**Exercise prompt:** For the listing below, return the line containing "html: <div>(عارضی آسامی)</div>", the line containing "bottom: 24px ->", and all lines in between, exactly as written and nothing else.

**Records for the task:**
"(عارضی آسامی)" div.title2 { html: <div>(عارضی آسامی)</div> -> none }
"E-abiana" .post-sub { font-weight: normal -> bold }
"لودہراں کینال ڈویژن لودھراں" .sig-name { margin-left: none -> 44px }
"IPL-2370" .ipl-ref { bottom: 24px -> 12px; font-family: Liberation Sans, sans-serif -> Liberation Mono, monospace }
--
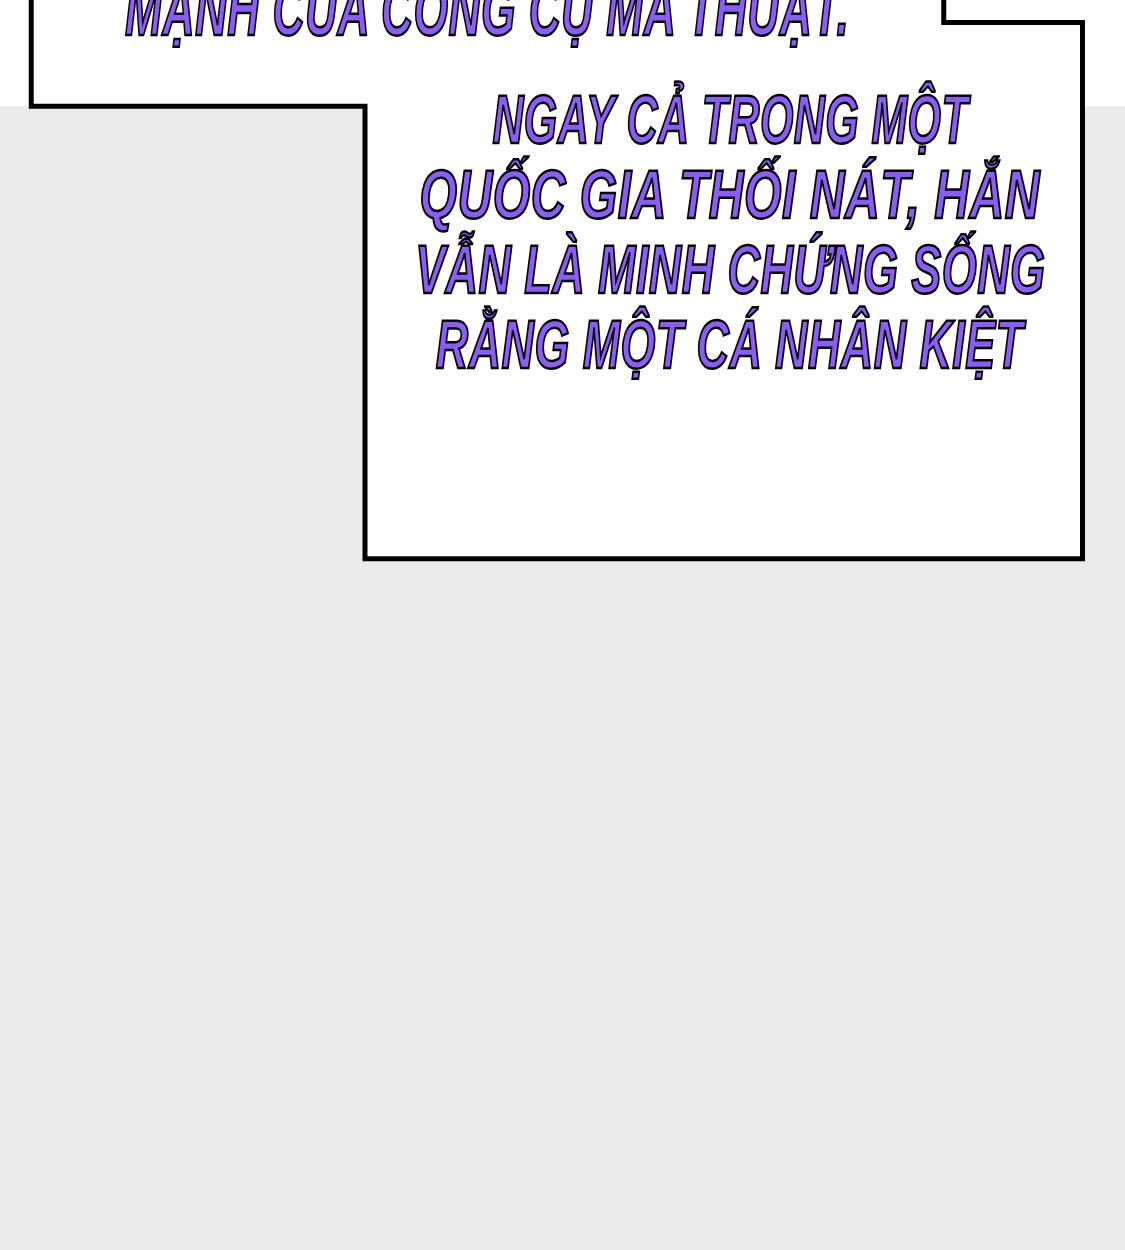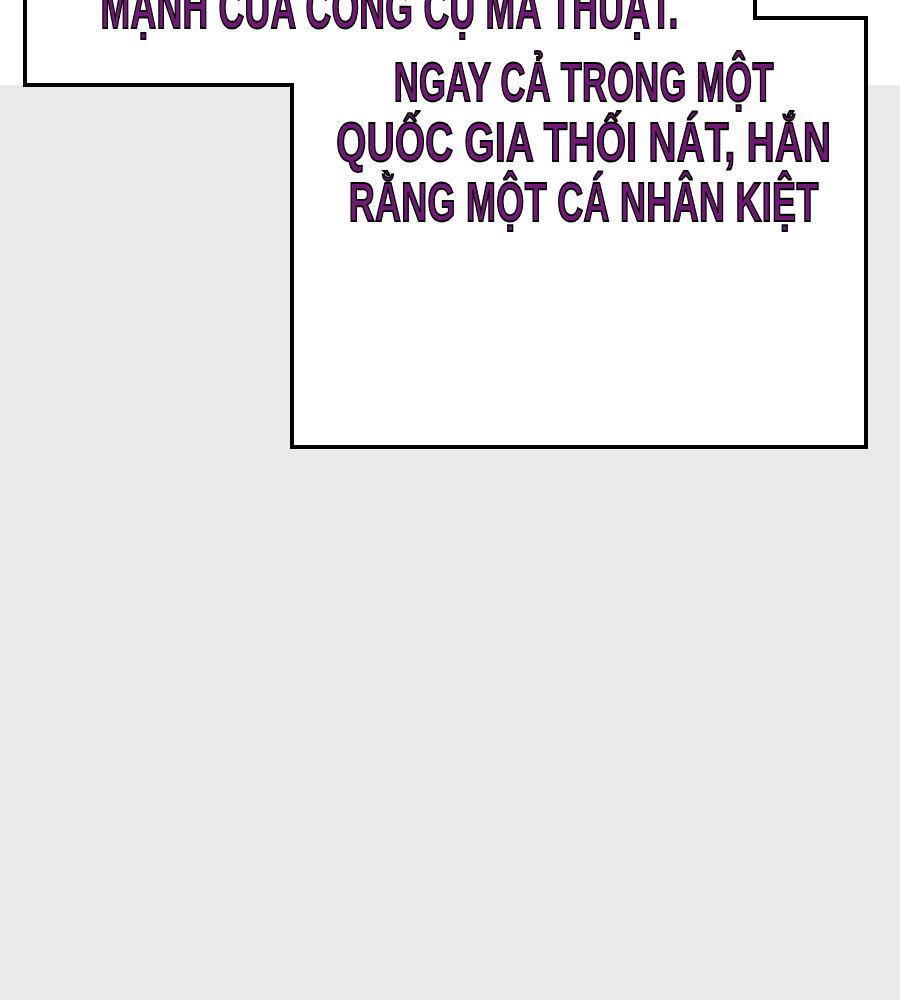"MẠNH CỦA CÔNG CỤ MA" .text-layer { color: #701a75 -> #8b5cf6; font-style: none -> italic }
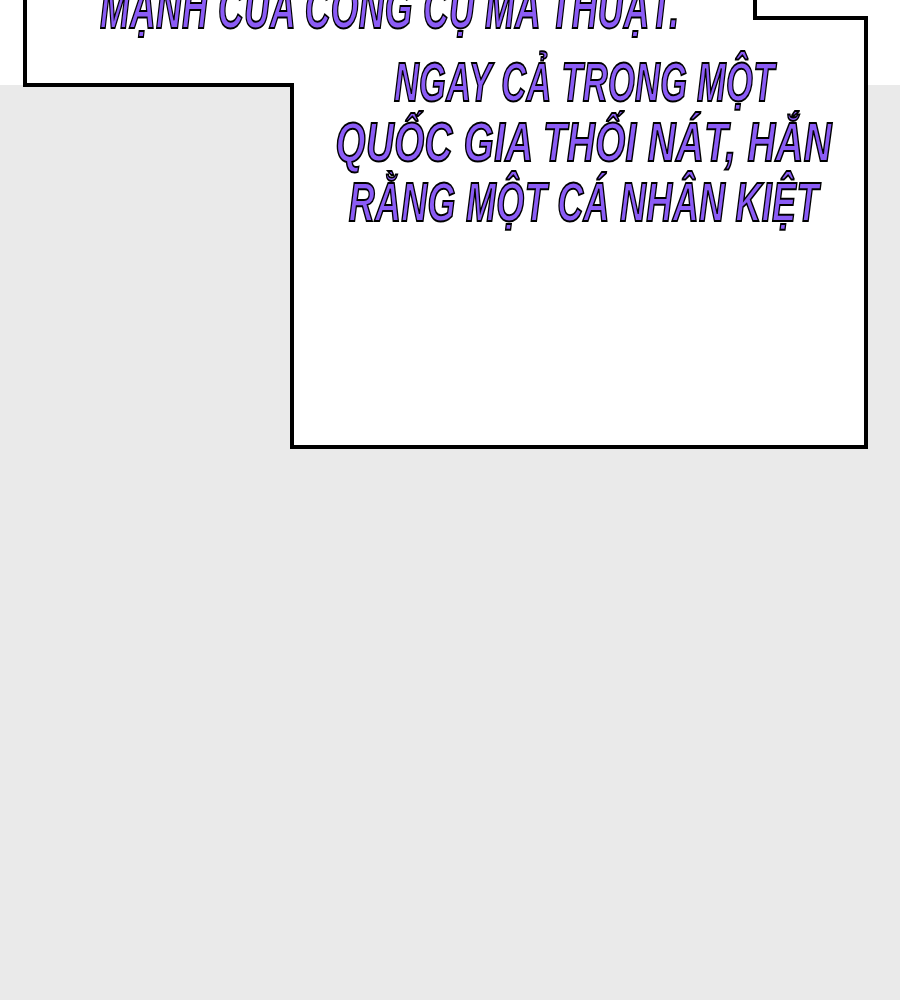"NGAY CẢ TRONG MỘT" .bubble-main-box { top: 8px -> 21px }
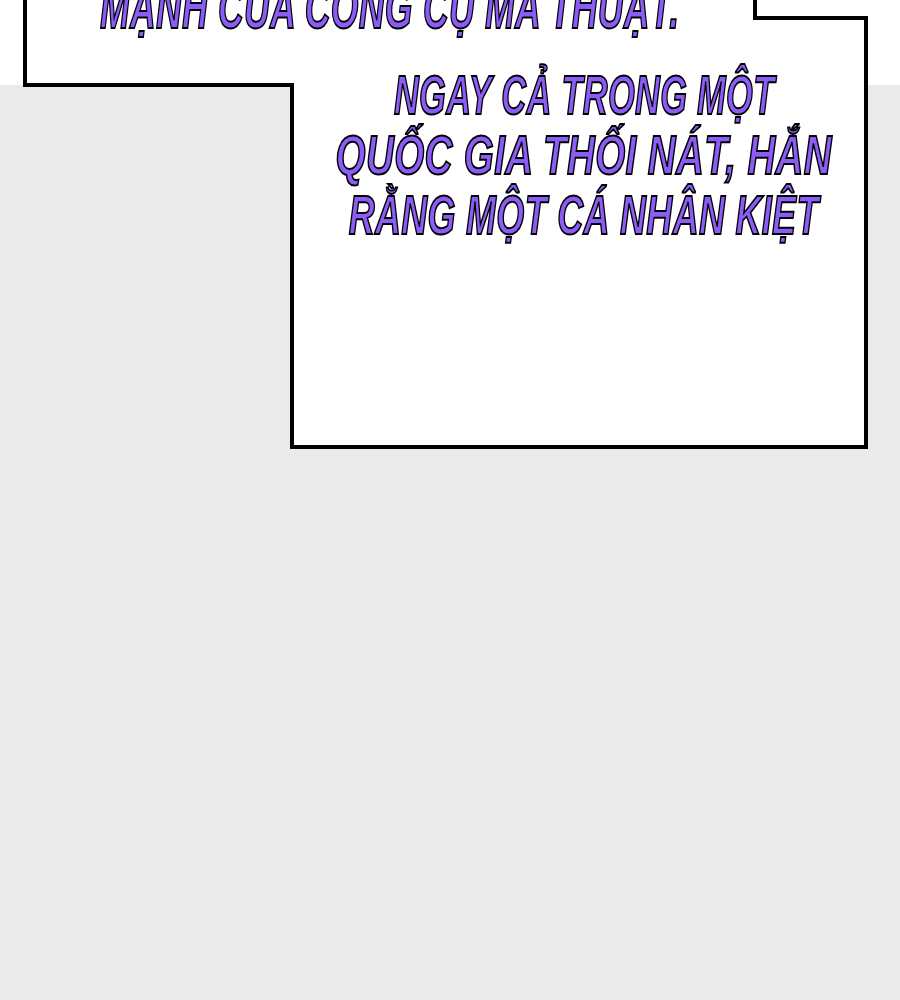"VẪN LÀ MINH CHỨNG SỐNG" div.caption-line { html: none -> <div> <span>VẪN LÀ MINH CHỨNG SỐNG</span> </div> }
...
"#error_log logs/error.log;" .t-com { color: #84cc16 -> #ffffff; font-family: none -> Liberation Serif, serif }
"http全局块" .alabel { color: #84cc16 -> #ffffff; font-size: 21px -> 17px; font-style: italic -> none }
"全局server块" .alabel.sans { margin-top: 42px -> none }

**Response to this exercise:**
"(عارضی آسامی)" div.title2 { html: <div>(عارضی آسامی)</div> -> none }
"E-abiana" .post-sub { font-weight: normal -> bold }
"لودہراں کینال ڈویژن لودھراں" .sig-name { margin-left: none -> 44px }
"IPL-2370" .ipl-ref { bottom: 24px -> 12px; font-family: Liberation Sans, sans-serif -> Liberation Mono, monospace }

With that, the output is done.